Von Schwarzenburg kam das Versprechen, dass man den historischen Saal mitfinanziere. Im Gegenzug brachte Albligen Immobilien und Bauland in die Fusion mit ein. Weshalb tut sich die Gemeinde nun so schwer damit? «Das Zentrum von Albligen liegt mir am Herzen, deshalb wollen wir unbedingt helfen. Doch mit einer Sanierung des Saals allein lässt sich das Problem nicht lösen», kommentiert Urs Rohrbach. Der fade Beigeschmack bleibt. «Eigentlich sind wir daran, hier ein Zentrum zu machen, wir haben ein Konzept erstellt und die Abklärungen sind weit fortgeschritten», sagt Hirschi und zeigt auf eine Broschüre, in der auf 22 Seiten bis zur Bewirtschaftung alles angedacht ist. Man muss kein Albliger sein, um sich die Frage zu stellen, weshalb Schwarzenburg die Einnahmen aus den Verkäufen nicht zu einem Teil dem Dorf für sein Vorhaben zukommen lässt. «Wir haben das Gefühl, wir fallen den Sparmassnahmen von Schwarzenburg zum Opfer», befürchtet der Burgerpräsident. So gesehen helfen die Immobilien aus Albligen, einen Teil des Schwarzenburger Finanzlochs zu stopfen. Nein, man muss kein Albliger sein, um das zumindest kritisch zu hinterfragen.

Das Szenario
Noch reicht die Energie der Albliger, dagegen anzukämpfen. Die Burger inserieren den Gasthof und den Laden, auch in kombinierter Form, und hoffen, dass jemand die ehrenvolle Aufgabe übernehmen möchte, mitzuhelfen, dieses historische Zentrum wieder zu neuem Leben zu erwecken. Auf dem Vorplatz folgt die Probe aufs Exempel. Es dauert eine ganze Stunde, bis endlich wieder ein Fahrzeug nicht nur auf der Kantonsstrasse vorbeifährt, sondern den Blinker setzt. Doch die Freude ist von kurzer Dauer. Der Automobilist wendet nur sein Fahrzeug. «Ich habe Angst, dass meine Burgerkameraden beschliessen, die Gebäude zu verkaufen und den Kampf letztendlich aufzugeben», sagt Hirschi. Ein Ausverkauf eines Ortes, der jahrhundertelang für seine Eigenwilligkeit bekannt war, bis zu jener Albliger Magd, die einst den Tyrannen aus der Grasburg in die Fluten der Sense stürzte.
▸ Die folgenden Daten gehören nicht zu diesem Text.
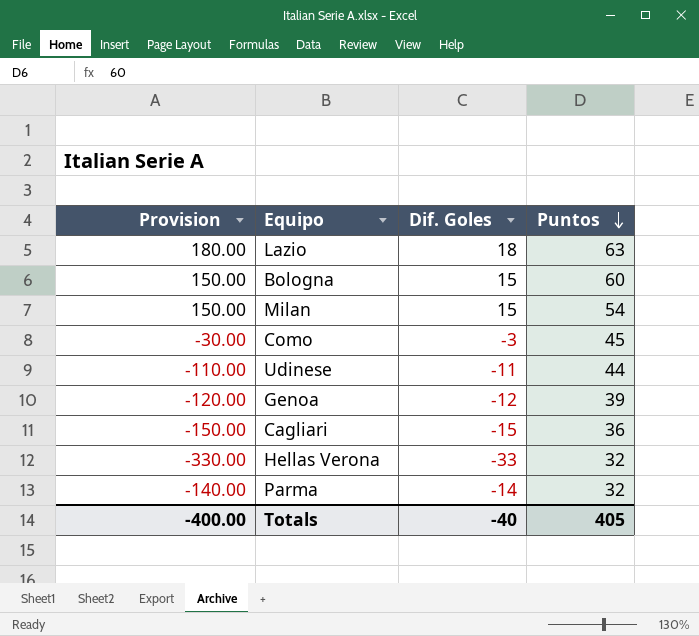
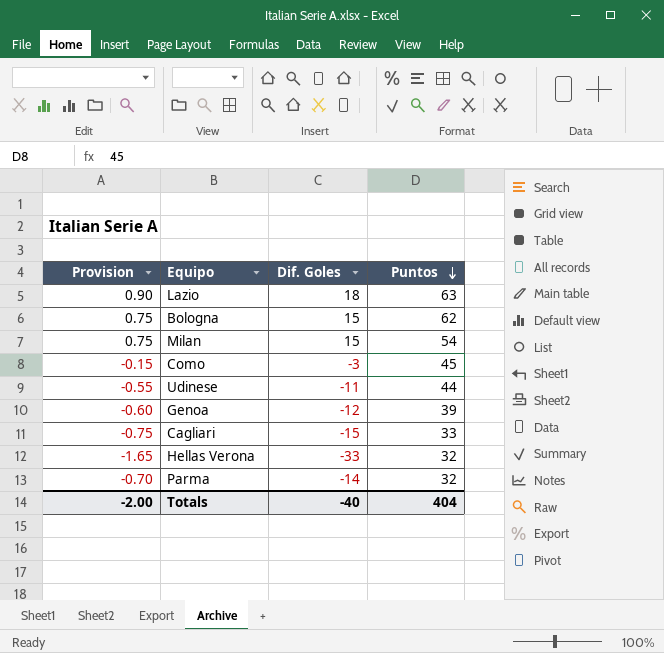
column Provision | formula: [Dif. Goles] * 10 -> [Dif. Goles] * 0.05
Bologna | Puntos: 60 -> 62
Cagliari | Puntos: 36 -> 33
Totals | Provision: -400.00 -> -2.00
Totals | Puntos: 405 -> 404

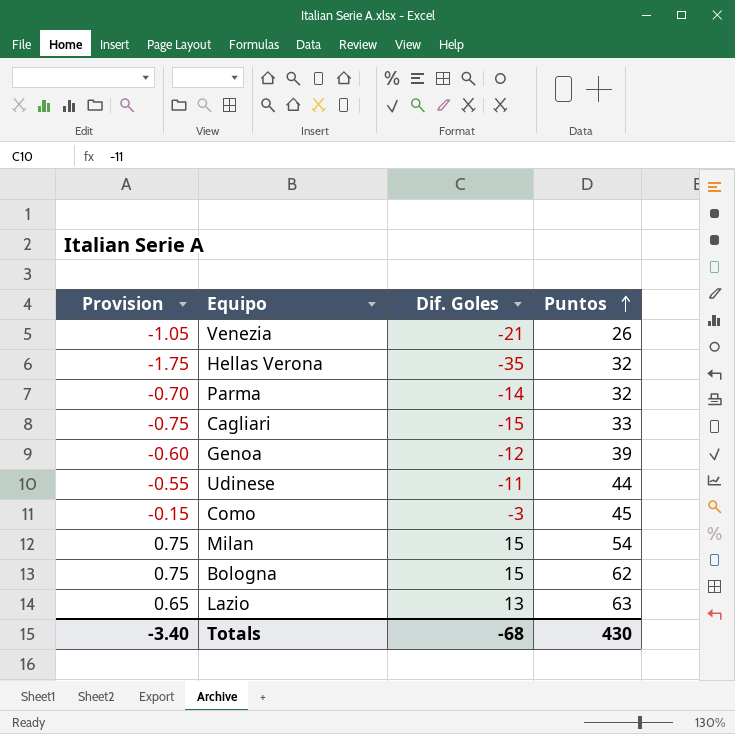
row order: Puntos descending -> Puntos ascending
row Venezia: none -> -1.05 | -21 | 26
Hellas Verona | Provision: -1.65 -> -1.75
Hellas Verona | Dif. Goles: -33 -> -35
Lazio | Provision: 0.90 -> 0.65
Lazio | Dif. Goles: 18 -> 13
Totals | Provision: -2.00 -> -3.40
Totals | Dif. Goles: -40 -> -68
Totals | Puntos: 404 -> 430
Die Albliger haben mit der Fusion gegeben, was sie zu bieten hatten: Immobilien und Bauland. Erhalten haben sie bis dato herzlich wenig, ausser Verständnis und Mitgefühl. Doch damit lässt sich keine Abwanderung stoppen und schon gar kein neues Leben ins Zentrum hauchen. Nein, dazu braucht es Menschen, welche die Ärmel nach oben krempeln und Laden, Gasthof oder beides übernehmen wollen. Wer hilft Albligen?